How to use select bucket aggregation

I want to get a list of processes that utilize more than 1% CPU. So I created a nested bucket aggregation query which ends in an avg aggregation:

GET metricbeat-*/_search
{
  "aggs": {
    "host": {
      "terms": {
        "field": "agent.hostname"
      },
      "aggs": {
        "user": {
          "terms": {
            "field": "user.name"
          },
          "aggs": {
            "process": {
              "terms": {
                "field": "process.name"
              },
              "aggs": {
                "pid": {
                  "terms": {
                    "field": "process.pid"
                  },
                  "aggs": {
                    "cpu": {
                      "avg": {
                        "field": "system.process.cpu.total.pct"
                      }
                    },
                    "cpu_bucket_selector": {
                      "bucket_selector": {
                        "buckets_path": {
                          "avg_cpu": "cpu"
                        },
                        "script": "params.avg_cpu > 0.01"
                      }
                    }
                  }
                }
              }
            }
          }
        }
      }
    }
  },
  "size": 0,
  "stored_fields": [
    "*"
  ],
  "script_fields": {},
  "docvalue_fields": [
    {
      "field": "@timestamp",
      "format": "date_time"
    }
  ],
  "query": {
    "bool": {
      "must": [],
      "filter": [
        {
          "match_all": {}
        },
        {
          "range": {
            "@timestamp": {
              "gte": "now-5m/s"
            }
          }
        }
      ],
      "should": [],
      "must_not": []
    }
  }
}

Values below 1% are filtered but this also leads to empty "pid" buckets in the results list. I tried to define the bucket selector at the very first parent aggregation like this:

GET metricbeat-*/_search
{
  "aggs": {
    "host": {
      "terms": {
        "field": "agent.hostname"
      },
      "aggs": {
        "user": {
          "terms": {
            "field": "user.name"
          },
          "aggs": {
            "process": {
              "terms": {
                "field": "process.name"
              },
              "aggs": {
                "pid": {
                  "terms": {
                    "field": "process.pid"
                  },
                  "aggs": {
                    "cpu": {
                      "avg": {
                        "field": "system.process.cpu.total.pct"
                      }
                    }
                  }
                }
              }
            }
          }
        }
      }
    },
    "cpu_bucket_selector": {
      "bucket_selector": {
        "buckets_path": {
          "avg_cpu": "host>user>process>pid>cpu"
        },
        "script": "params.avg_cpu > 0.01"
      }
    }
  },
  "size": 0,
  "stored_fields": [
    "*"
  ],
  "script_fields": {},
  "docvalue_fields": [
    {
      "field": "@timestamp",
      "format": "date_time"
    }
  ],
  "query": {
    "bool": {
      "must": [],
      "filter": [
        {
          "match_all": {}
        },
        {
          "range": {
            "@timestamp": {
              "gte": "now-5m/s"
            }
          }
        }
      ],
      "should": [],
      "must_not": []
    }
  }
}

But this gives me an error:

{
  "error" : {
    "root_cause" : [
      {
        "type" : "action_request_validation_exception",
        "reason" : "Validation Failed: 1: bucket_selector aggregation [cpu_bucket_selector] must be declared inside of another aggregation;"
      }
    ],
    "type" : "action_request_validation_exception",
    "reason" : "Validation Failed: 1: bucket_selector aggregation [cpu_bucket_selector] must be declared inside of another aggregation;"
  },
  "status" : 400
}

Whats the issue and am I even on the right path?

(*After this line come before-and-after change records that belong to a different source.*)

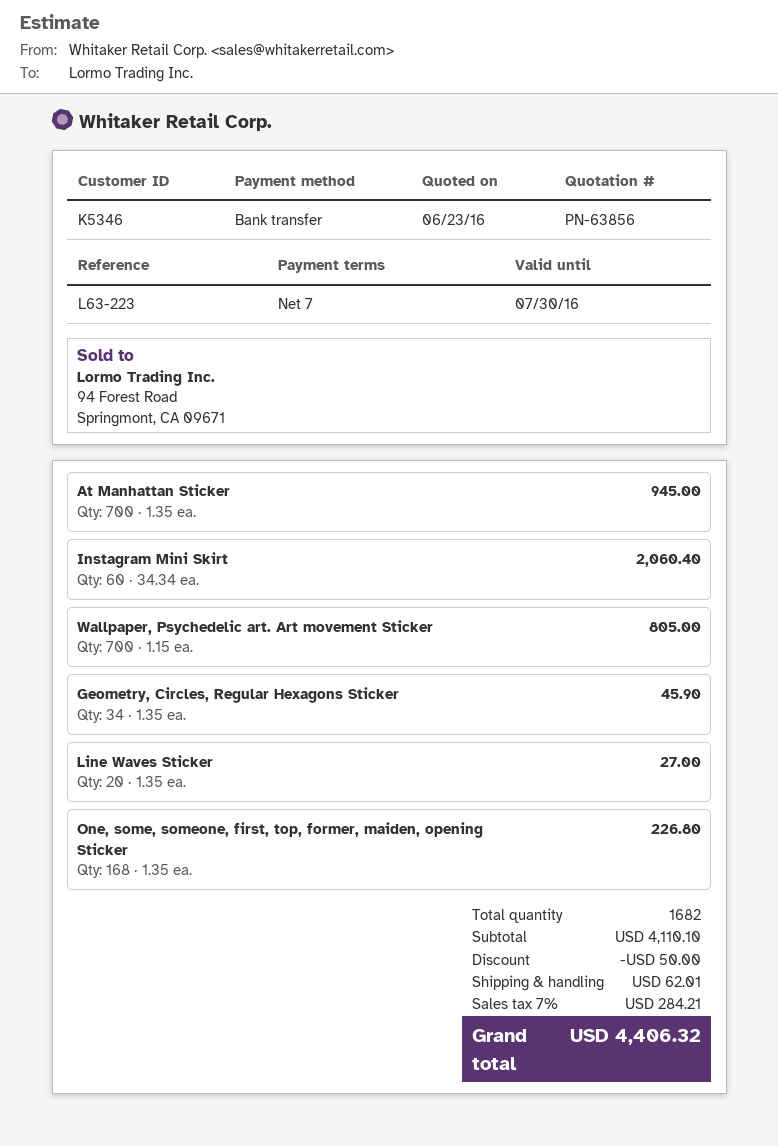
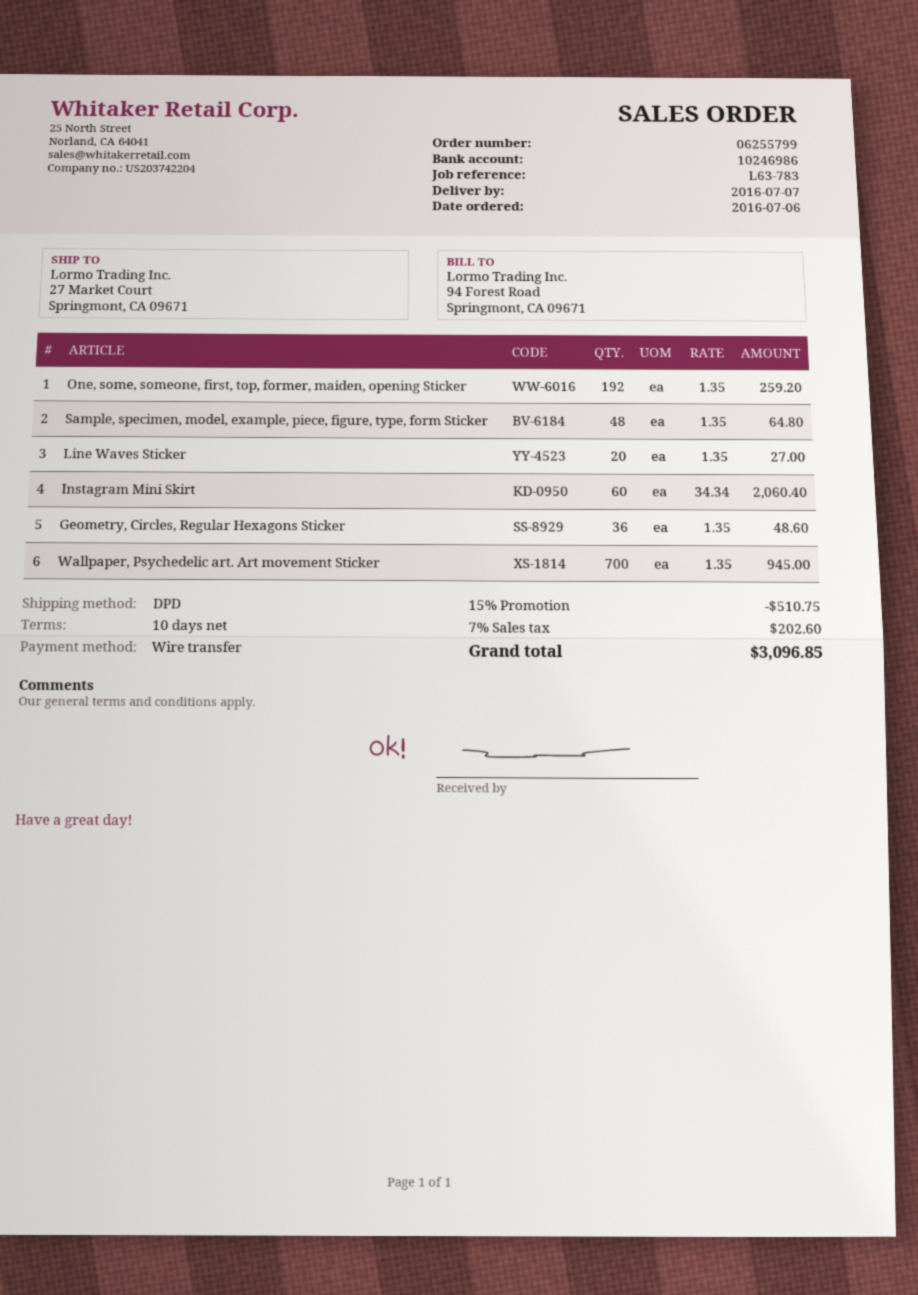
payment terms: 7 days -> 10 days
reference: L63-223 -> L63-783
At Manhattan Sticker: 700 x 1.35 = 945.00 -> none
Wallpaper, Psychedelic art. Art movement Sticker: 700 x 1.15 = 805.00 -> 700 x 1.35 = 945.00
Geometry, Circles, Regular Hexagons Sticker: 34 x 1.35 = 45.90 -> 36 x 1.35 = 48.60
One, some, someone, first, top, former, maiden, opening Sticker: 168 x 1.35 = 226.80 -> 192 x 1.35 = 259.20
Sample, specimen, model, example, piece, figure, type, form Sticker: none -> 48 x 1.35 = 64.80
discount: 50.00 -> 510.75
shipping: 62.01 -> none
tax: 7% = 284.21 -> 7% = 202.60
total: 4406.32 -> 3096.85

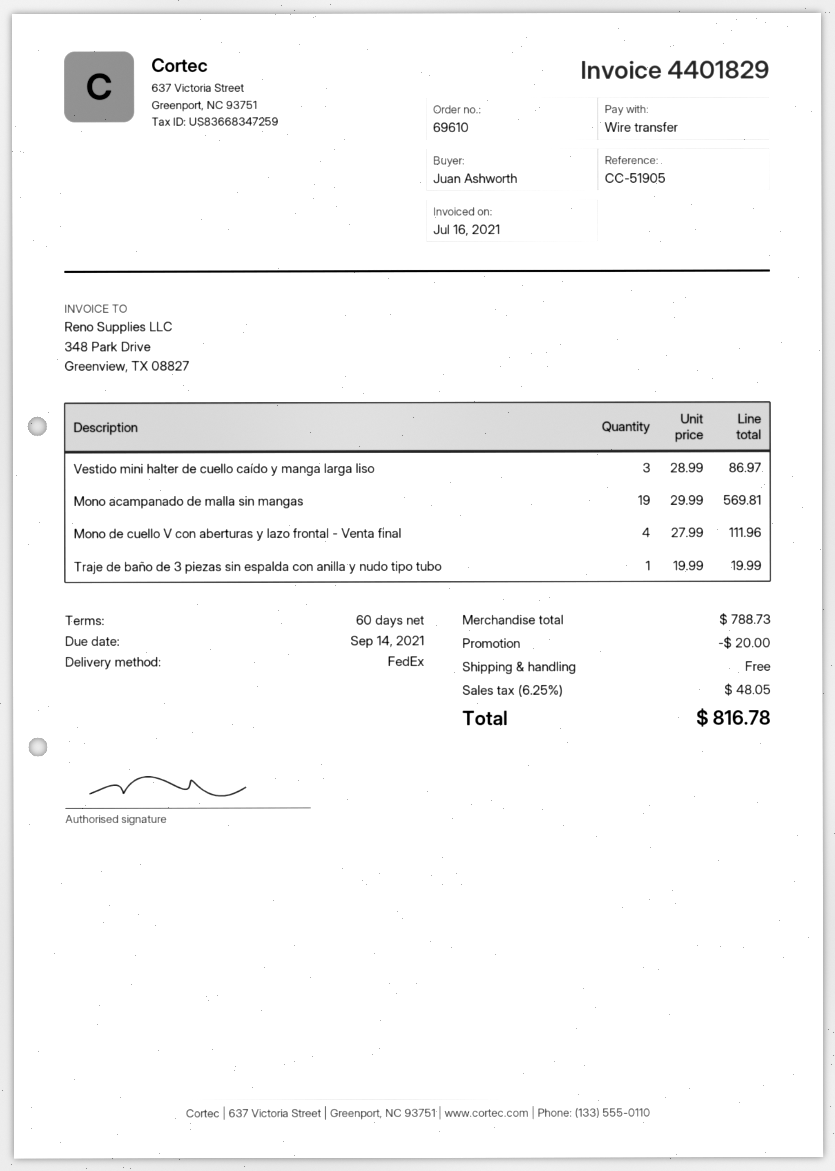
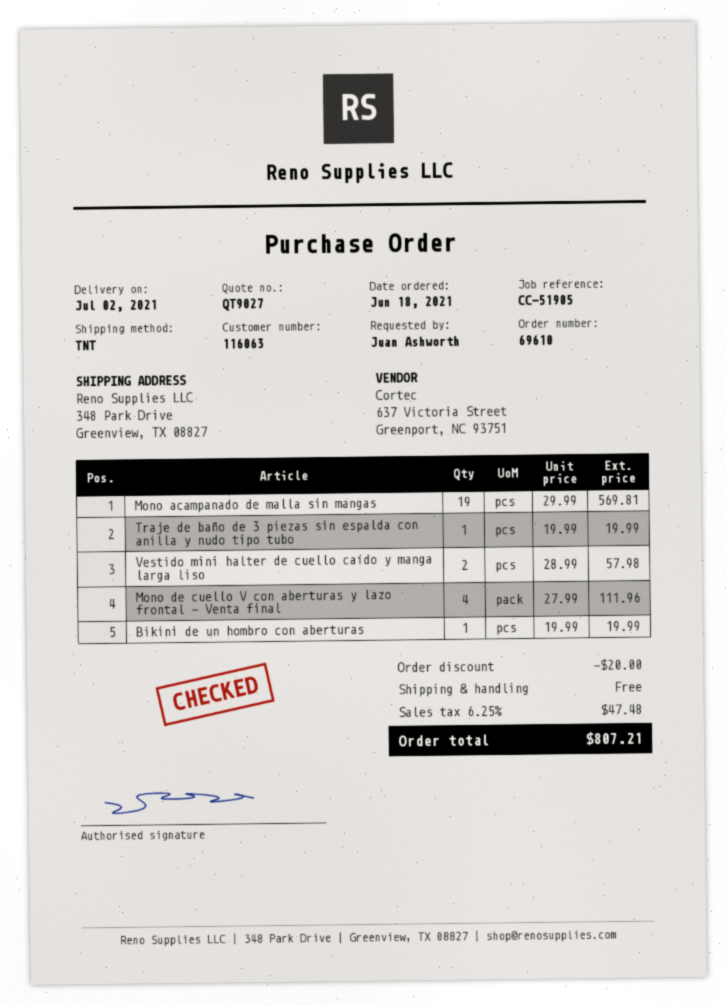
shipping method: FedEx -> TNT
Vestido mini halter de cuello caído y manga larga liso: 3 x 28.99 = 86.97 -> 2 x 28.99 = 57.98
Bikini de un hombro con aberturas: none -> 1 x 19.99 = 19.99
tax: 6.25% = 48.05 -> 6.25% = 47.48
total: 816.78 -> 807.21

Just to make sure I understand the request, you are searching for any data, where the pct is greater than 0.01? If so, why don't you put this into the search request instead of using an aggregation for this? That would be much more efficient, as a lot less document would be returned and required to be parsed. You could still run an aggregation for the process name/pid on top of that data.

Hope that helps.

The value 0.01 is an example and meant to be variable. The Query is: "give me all processes that used more than x percent of cpu during the last 5 minutes".

Anyway efficiency is not my problem. I want to filter whole branches depending on the value of the avg cpu aggregation. The bucket selector in the first example is working fine except that it returns branches without leaves sometimes. So i try to move the bucket selector further up in the aggregation tree but i can't figure the right parameters.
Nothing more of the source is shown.